Intravenous administration was 5.71 times more associated with errors than non-intravenous administration (Table 7). Considering the in-patient unit, there was a 1.6 times higher risk of error in intravenous administration in surgical wards than in medical clinic wards (Table 8).

This study, conducted in two in-patient units of a University Hospital, identified a total rate of MAEs of 36.2% (203/561), which is relatively high, even when time errors (25.1%) are excluded. This finding is similar to those described in studies carried out in Brazil and other countries [4, 11,12,13,14].

However, it should be noted that there is a wide variation in the rates of MAE deduced from both international (8.6% to 28.3%) and national (9% to 64%) studies. In studies conducted in Latin America, including Brazil, using the same methodology, the average rate of MAE was approximately 30% [7, 15,16,17,18], which is three times the average rates in developed countries (10%) [14, 19].

The large variation identified in the studies may be related to methodological factors such as different definitions and/or adopted MAE classification, including the approach employed in calculating the error rates, as well as the inclusion and exclusion criteria adopted [20].

Technique, time, dose, and omission errors occurred more frequently than other errors. Most technique errors were related to injectable drugs whose administration speeds were inadequate when compared to the permissible speed rate determined by the hospital dilution manual [21]. It was observed that technique errors occurred 3.5 times more often in the clinical medicine unit than in the surgical unit. Although the university hospital has a dilution manual and a Patient Safety Program, there was a substantially high rate of technique errors when compared to other national studies [7]. Technique errors, especially in the case of intravenously administered doses, have a significantly high potential to cause harm. Taxis and Barber determined the lack of training of the nursing team as one of the main causes of errors in intravenous drug administration [14]. These errors may also be associated with the complexity in the preparation and administration of these medications.

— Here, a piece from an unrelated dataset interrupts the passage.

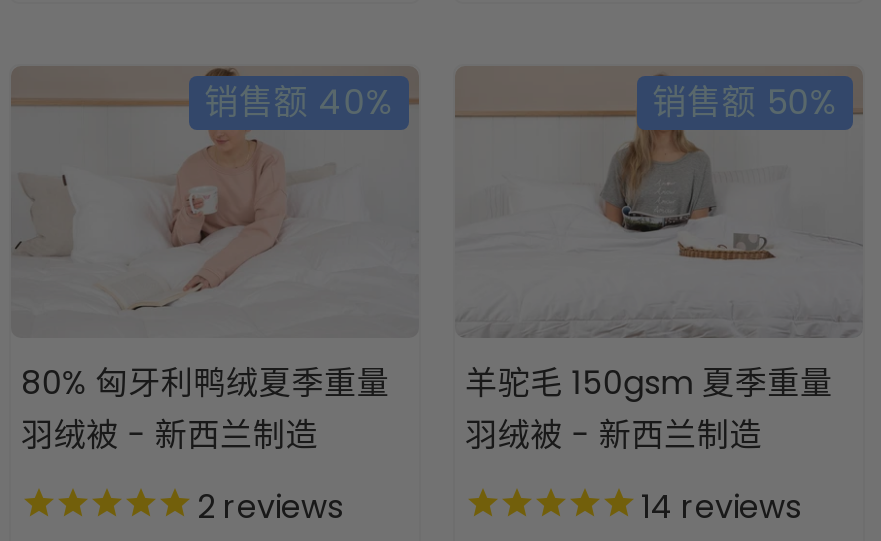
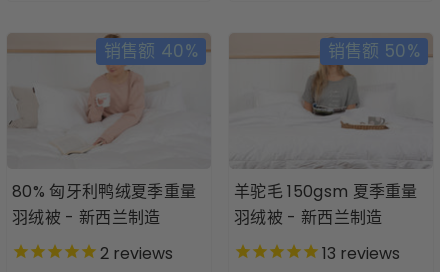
- 14 reviews
+ 13 reviews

The cause of technique errors can be multifactorial, thereby requiring further studies [4, 19, 22]. A study on the evaluability of the Medication Dilution Manual of HUPES determined the need for team training on the proper use of the manual as the main result reported by physicians, pharmacists, nurses, and nursing technicians, which can contribute to minimizing the technique errors, because, as identified in this study, these errors were often related to non-compliance with the recommendations described in the dilution manual [23].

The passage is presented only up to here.